Work item ::
In the copy, keep every word of the data below and none of its pictures.

Material supplied ::

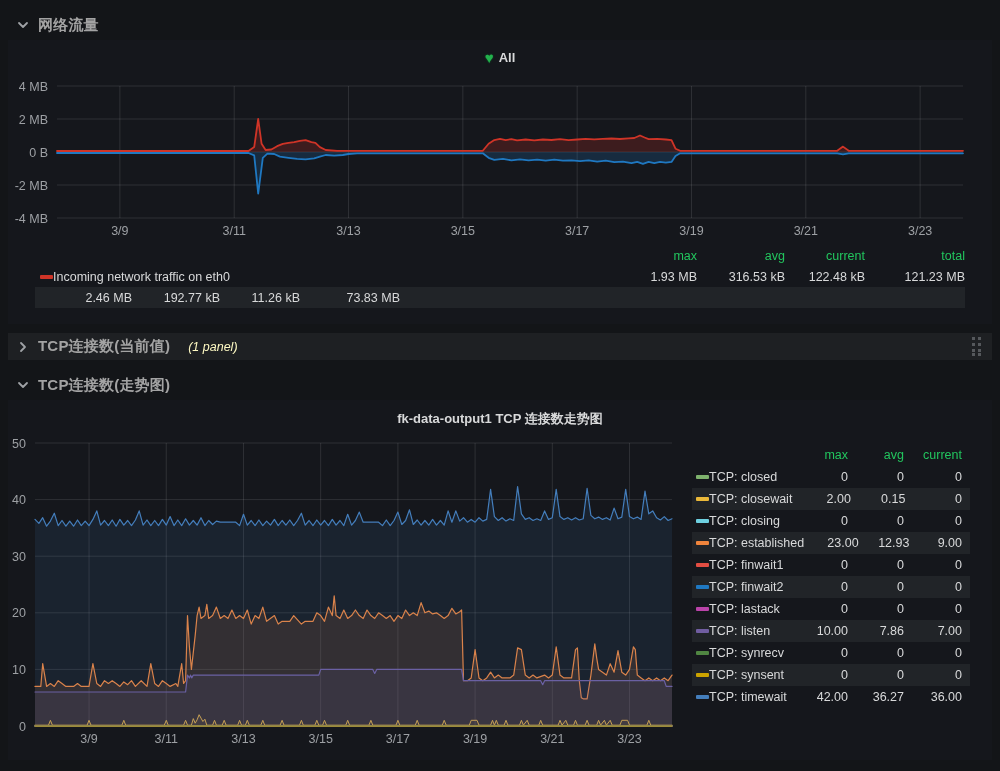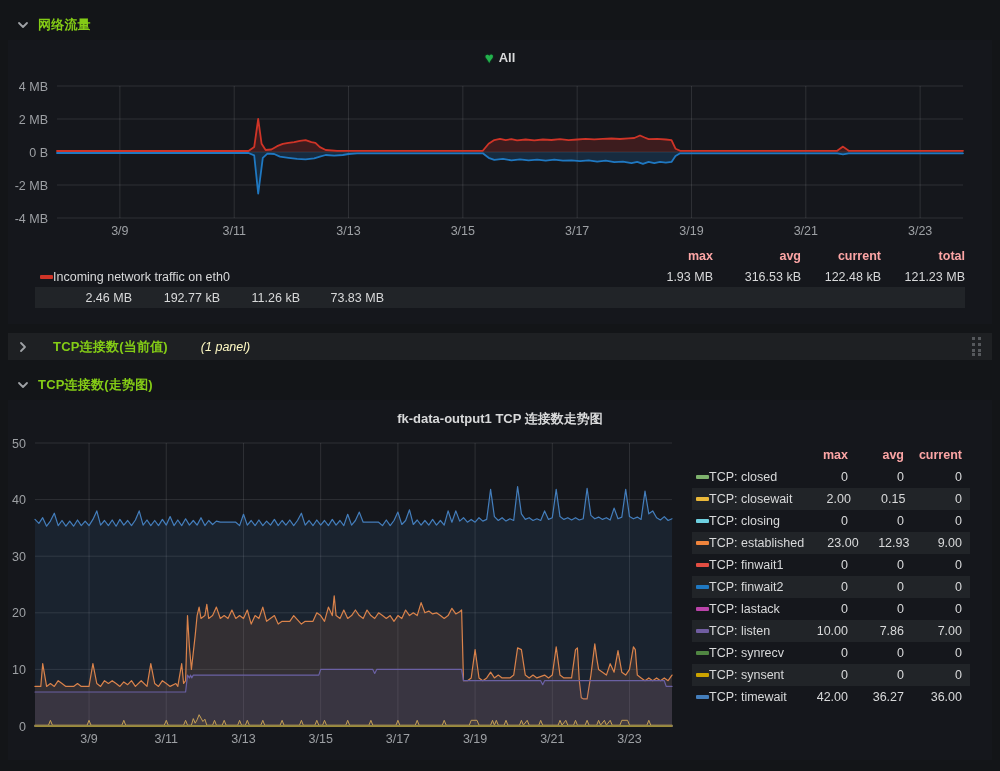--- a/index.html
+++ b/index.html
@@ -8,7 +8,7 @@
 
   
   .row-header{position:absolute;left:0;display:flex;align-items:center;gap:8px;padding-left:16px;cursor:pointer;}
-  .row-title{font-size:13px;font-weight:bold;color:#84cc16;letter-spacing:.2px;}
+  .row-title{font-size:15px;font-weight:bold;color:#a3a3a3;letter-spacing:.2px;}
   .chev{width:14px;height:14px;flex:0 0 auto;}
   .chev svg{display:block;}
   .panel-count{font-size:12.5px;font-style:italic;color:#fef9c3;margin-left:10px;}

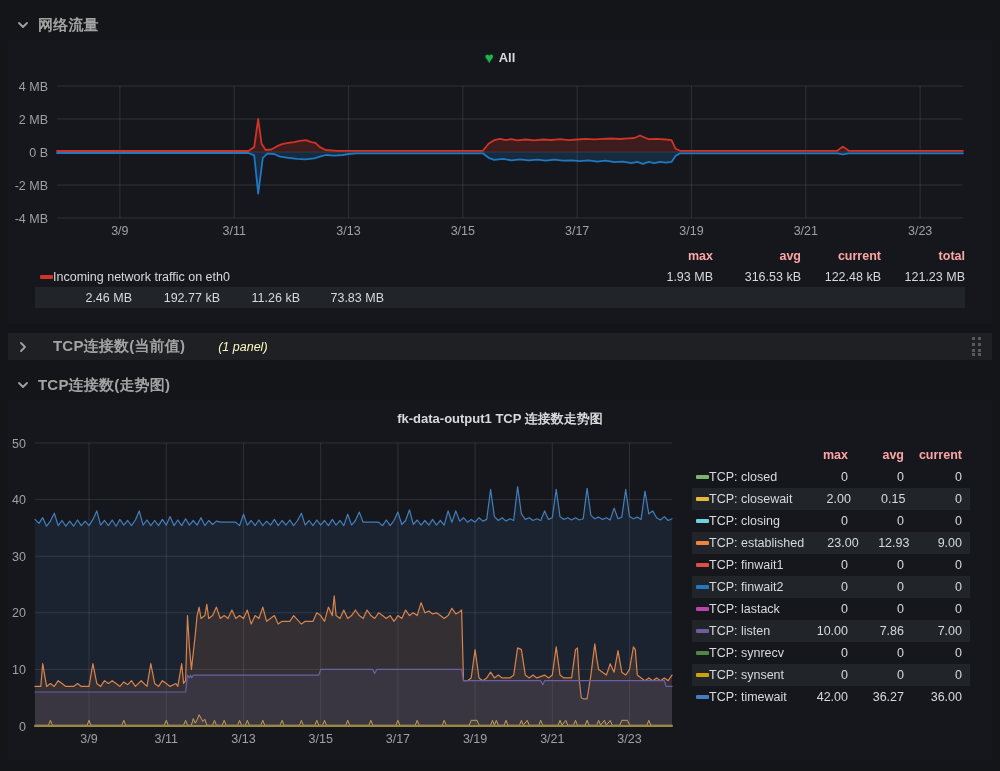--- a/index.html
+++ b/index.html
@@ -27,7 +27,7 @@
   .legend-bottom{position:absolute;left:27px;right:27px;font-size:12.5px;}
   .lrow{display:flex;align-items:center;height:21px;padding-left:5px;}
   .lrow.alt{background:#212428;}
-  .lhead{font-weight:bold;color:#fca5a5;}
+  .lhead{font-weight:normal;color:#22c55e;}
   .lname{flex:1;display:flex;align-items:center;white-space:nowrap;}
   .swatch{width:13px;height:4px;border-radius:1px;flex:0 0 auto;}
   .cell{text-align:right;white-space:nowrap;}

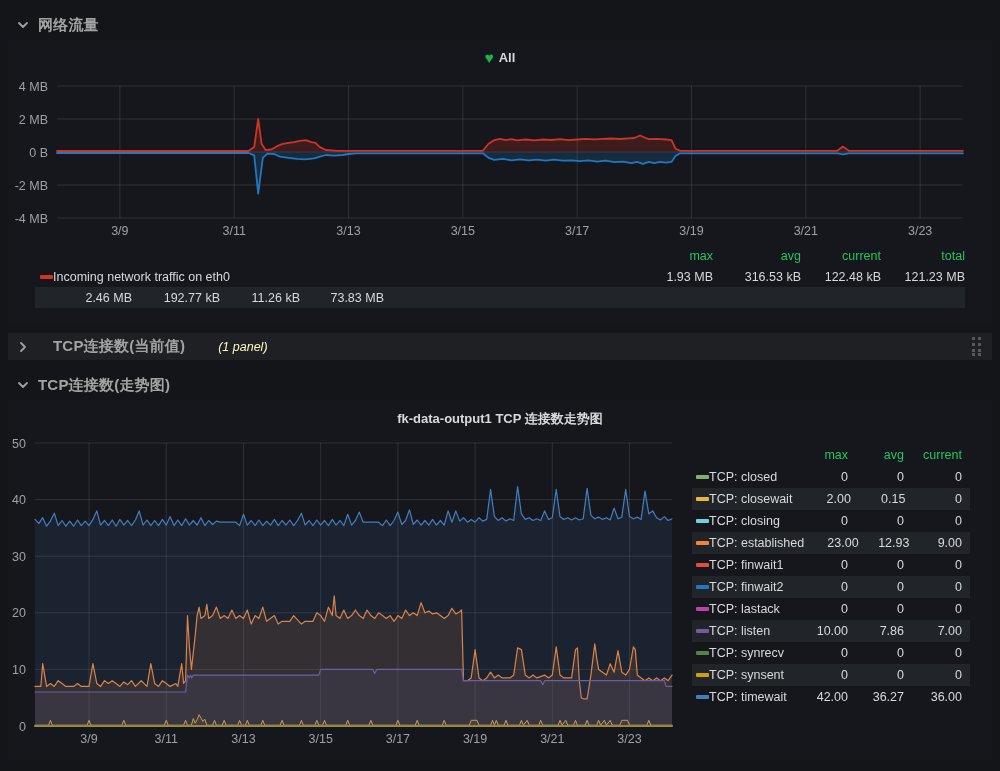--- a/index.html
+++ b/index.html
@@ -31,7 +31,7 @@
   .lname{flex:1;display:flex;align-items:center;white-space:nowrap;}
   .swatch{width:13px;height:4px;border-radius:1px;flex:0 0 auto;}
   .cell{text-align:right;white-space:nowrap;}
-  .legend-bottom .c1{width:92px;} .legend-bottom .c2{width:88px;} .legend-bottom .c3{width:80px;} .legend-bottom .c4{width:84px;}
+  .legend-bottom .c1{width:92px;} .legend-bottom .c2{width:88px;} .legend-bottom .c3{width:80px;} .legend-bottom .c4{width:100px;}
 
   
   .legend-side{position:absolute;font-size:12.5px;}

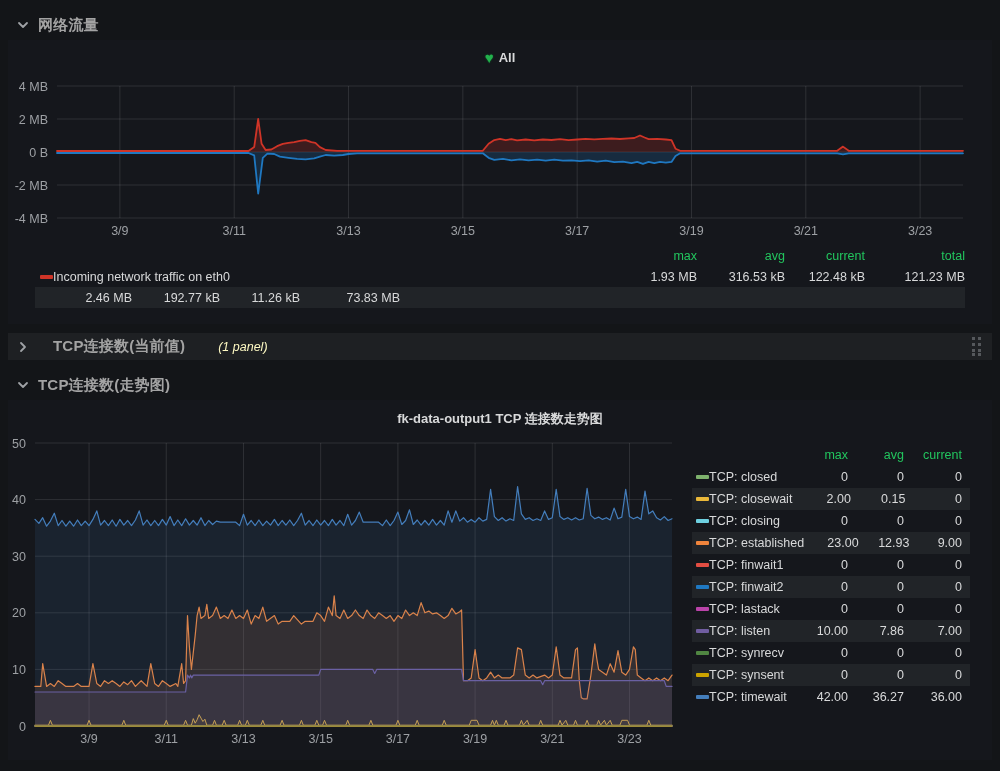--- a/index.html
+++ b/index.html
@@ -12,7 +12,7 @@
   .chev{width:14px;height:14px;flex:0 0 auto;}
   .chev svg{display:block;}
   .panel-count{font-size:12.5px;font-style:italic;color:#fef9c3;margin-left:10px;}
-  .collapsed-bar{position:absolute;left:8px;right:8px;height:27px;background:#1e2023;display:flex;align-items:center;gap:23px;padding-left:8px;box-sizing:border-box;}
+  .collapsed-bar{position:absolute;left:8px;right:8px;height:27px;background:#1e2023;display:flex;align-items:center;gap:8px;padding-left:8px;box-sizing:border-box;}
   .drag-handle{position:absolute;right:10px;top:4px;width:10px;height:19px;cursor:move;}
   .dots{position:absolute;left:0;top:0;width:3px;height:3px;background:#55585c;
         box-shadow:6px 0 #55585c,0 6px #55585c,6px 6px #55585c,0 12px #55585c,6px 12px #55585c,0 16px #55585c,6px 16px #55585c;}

Answer box ::
--- a/index.html
+++ b/index.html
@@ -8,7 +8,7 @@
 
   
   .row-header{position:absolute;left:0;display:flex;align-items:center;gap:8px;padding-left:16px;cursor:pointer;}
-  .row-title{font-size:13px;font-weight:bold;color:#84cc16;letter-spacing:.2px;}
+  .row-title{font-size:15px;font-weight:bold;color:#a3a3a3;letter-spacing:.2px;}
   .chev{width:14px;height:14px;flex:0 0 auto;}
   .chev svg{display:block;}
   .panel-count{font-size:12.5px;font-style:italic;color:#fef9c3;margin-left:10px;}

--- a/index.html
+++ b/index.html
@@ -27,7 +27,7 @@
   .legend-bottom{position:absolute;left:27px;right:27px;font-size:12.5px;}
   .lrow{display:flex;align-items:center;height:21px;padding-left:5px;}
   .lrow.alt{background:#212428;}
-  .lhead{font-weight:bold;color:#fca5a5;}
+  .lhead{font-weight:normal;color:#22c55e;}
   .lname{flex:1;display:flex;align-items:center;white-space:nowrap;}
   .swatch{width:13px;height:4px;border-radius:1px;flex:0 0 auto;}
   .cell{text-align:right;white-space:nowrap;}

--- a/index.html
+++ b/index.html
@@ -31,7 +31,7 @@
   .lname{flex:1;display:flex;align-items:center;white-space:nowrap;}
   .swatch{width:13px;height:4px;border-radius:1px;flex:0 0 auto;}
   .cell{text-align:right;white-space:nowrap;}
-  .legend-bottom .c1{width:92px;} .legend-bottom .c2{width:88px;} .legend-bottom .c3{width:80px;} .legend-bottom .c4{width:84px;}
+  .legend-bottom .c1{width:92px;} .legend-bottom .c2{width:88px;} .legend-bottom .c3{width:80px;} .legend-bottom .c4{width:100px;}
 
   
   .legend-side{position:absolute;font-size:12.5px;}

--- a/index.html
+++ b/index.html
@@ -12,7 +12,7 @@
   .chev{width:14px;height:14px;flex:0 0 auto;}
   .chev svg{display:block;}
   .panel-count{font-size:12.5px;font-style:italic;color:#fef9c3;margin-left:10px;}
-  .collapsed-bar{position:absolute;left:8px;right:8px;height:27px;background:#1e2023;display:flex;align-items:center;gap:23px;padding-left:8px;box-sizing:border-box;}
+  .collapsed-bar{position:absolute;left:8px;right:8px;height:27px;background:#1e2023;display:flex;align-items:center;gap:8px;padding-left:8px;box-sizing:border-box;}
   .drag-handle{position:absolute;right:10px;top:4px;width:10px;height:19px;cursor:move;}
   .dots{position:absolute;left:0;top:0;width:3px;height:3px;background:#55585c;
         box-shadow:6px 0 #55585c,0 6px #55585c,6px 6px #55585c,0 12px #55585c,6px 12px #55585c,0 16px #55585c,6px 16px #55585c;}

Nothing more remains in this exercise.